Знать, зима пока в душе твоей властвует, а от холодов никак не убежать, пока весна сама снега не растопит да не согреет душу ту. Ты жди и крепись: придет весна. Будет. Это я верно знаю. – Иван Алексеевич вздохнул, в глазах его черной полыньей метнулось что-то давнее, полузабытое. – Пойду я, пожалуй. Спасибо за компанию и за беседу.

– Да я все больше молчал, – улыбнулся Данилов.

– Языками молоть все горазды, а слушать – искусство редкое, не каждый может. Ты умеешь, да в своем ты. Умом слова слышишь, а до души не доходят.

Будто Кай из Андерсеновой сказки.
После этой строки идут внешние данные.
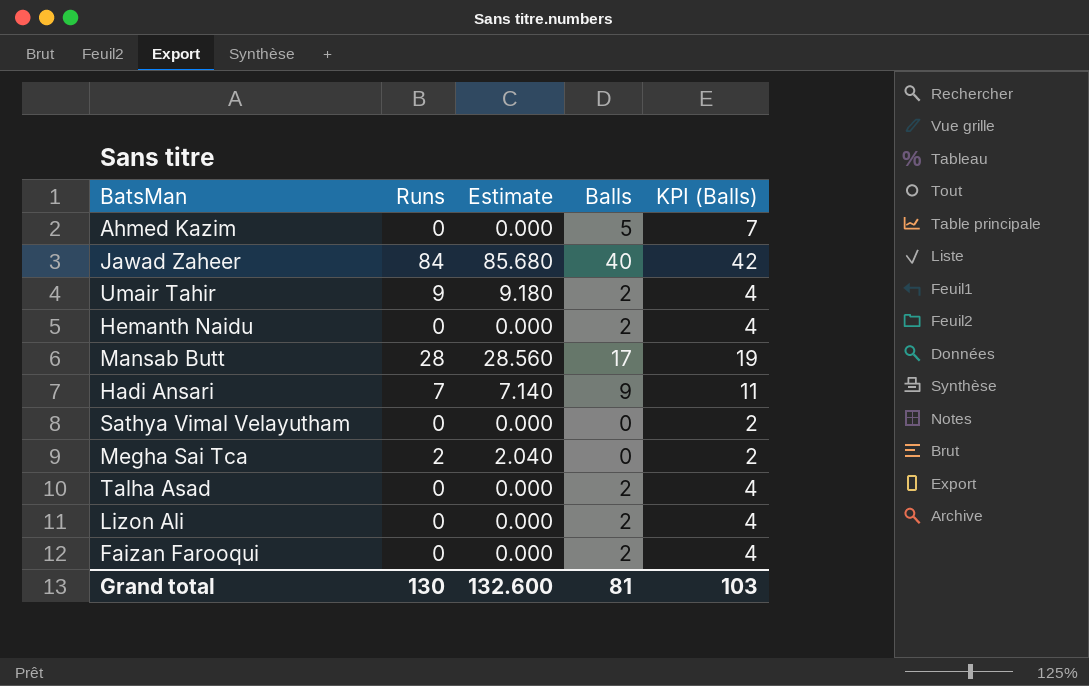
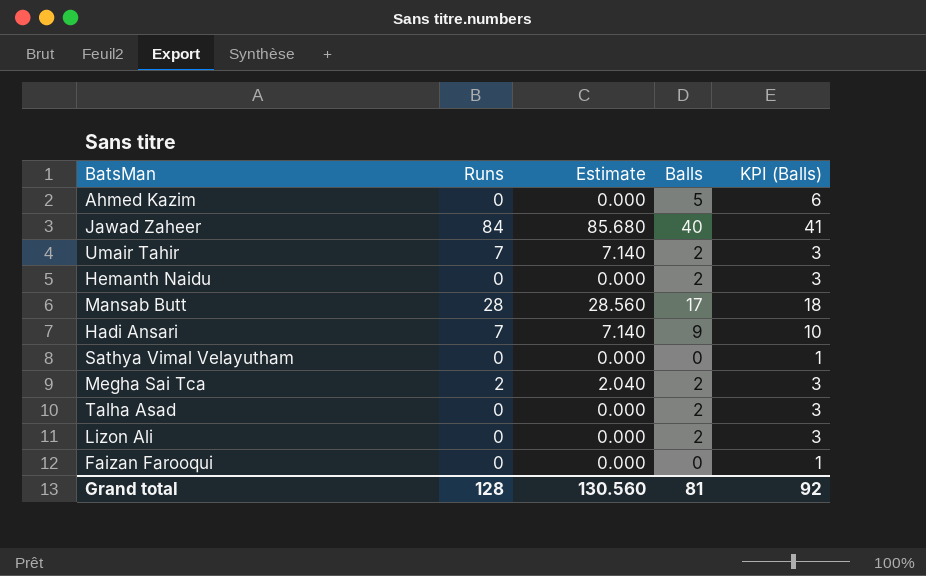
column KPI (Balls) | formula: [Balls] + 2 -> [Balls] + 1
Umair Tahir | Runs: 9 -> 7
Umair Tahir | Estimate: 9.180 -> 7.140
Megha Sai Tca | Balls: 0 -> 2
Faizan Farooqui | Balls: 2 -> 0
Grand total | Runs: 130 -> 128
Grand total | Estimate: 132.600 -> 130.560
Grand total | KPI (Balls): 103 -> 92

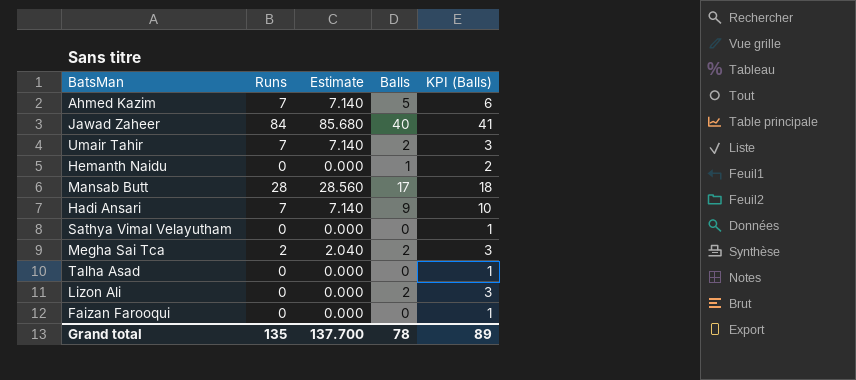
Ahmed Kazim | Runs: 0 -> 7
Ahmed Kazim | Estimate: 0.000 -> 7.140
Hemanth Naidu | Balls: 2 -> 1
Hemanth Naidu | KPI (Balls): 3 -> 2
Talha Asad | Balls: 2 -> 0
Talha Asad | KPI (Balls): 3 -> 1
Grand total | Runs: 128 -> 135
Grand total | Estimate: 130.560 -> 137.700
Grand total | Balls: 81 -> 78
Grand total | KPI (Balls): 92 -> 89

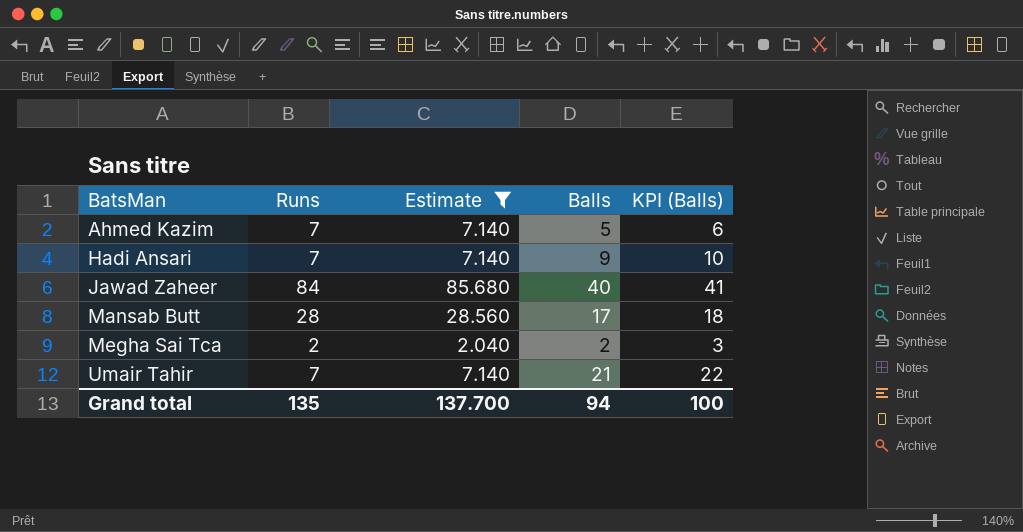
filter: none -> Estimate != 0.000
row order: none -> BatsMan ascending
Umair Tahir | Balls: 2 -> 21
Umair Tahir | KPI (Balls): 3 -> 22
Grand total | Balls: 78 -> 94
Grand total | KPI (Balls): 89 -> 100

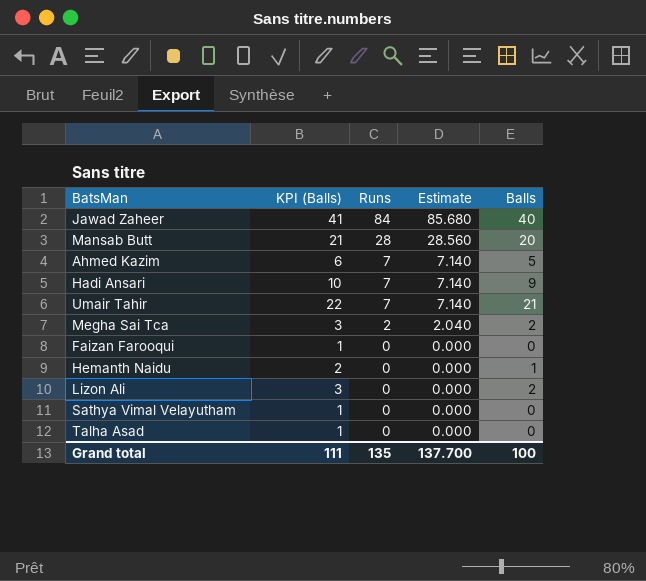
filter: Estimate != 0.000 -> none
row order: BatsMan ascending -> Runs descending
column KPI (Balls) | position: 5 -> 2
Mansab Butt | KPI (Balls): 18 -> 21
Mansab Butt | Balls: 17 -> 20
Grand total | KPI (Balls): 100 -> 111
Grand total | Balls: 94 -> 100

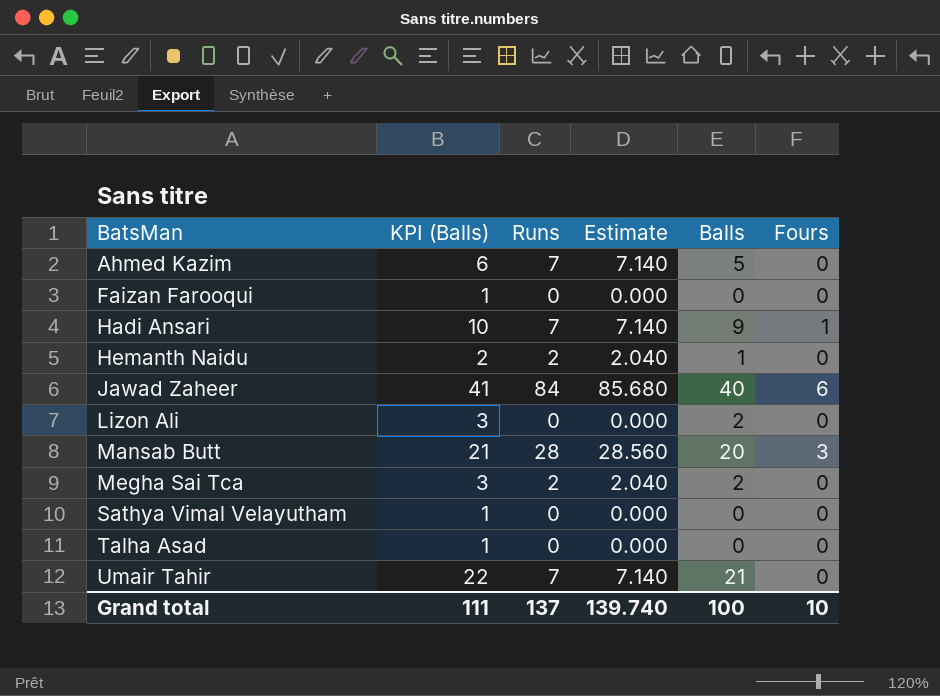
row order: Runs descending -> BatsMan ascending
column Fours | position: none -> 6
Hemanth Naidu | Runs: 0 -> 2
Hemanth Naidu | Estimate: 0.000 -> 2.040
Grand total | Runs: 135 -> 137
Grand total | Estimate: 137.700 -> 139.740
Не щурься, детство свое я под Мурманском провел, так уж вышло, и всех книжек у меня только Андерсен и был. Вот и помню с той поры чуть не назубок. А от тех краев до Лапландии рукой подать... – Иван Алексеевич снова замолчал, и снова глаза, пусть на мгновение, а затянулись темною поволокой. – Ладушки, Олежек, пора мне: со смены я, сторожу помалеху, поспать нужно. И прости, если за разговором глупость какую сморозил. Бывай здоров. – Иван Алексеевич протянул широкую лапищу. – Глядишь, где и свидимся.

Олег пожал крепкую ладонь, Иван Алексеевич ловко встал и, припадая на палку, пошел к выходу.

Данилов вернулся к пиву. Пена опала, напиток горчил: И идти было по-прежнему некуда. Возвращаться в квартиру, где не бывает гостей... Ну что ж... Остается ждать весны. «И весна, безусловно, наступит, а как же иначе...» А вообще – странно. Еще и лето не вошло в пору, а он уже начал тосковать по вес-ч не. Наверное, Алексеич прав: чтобы зима оставила душу, нужно терпение и время.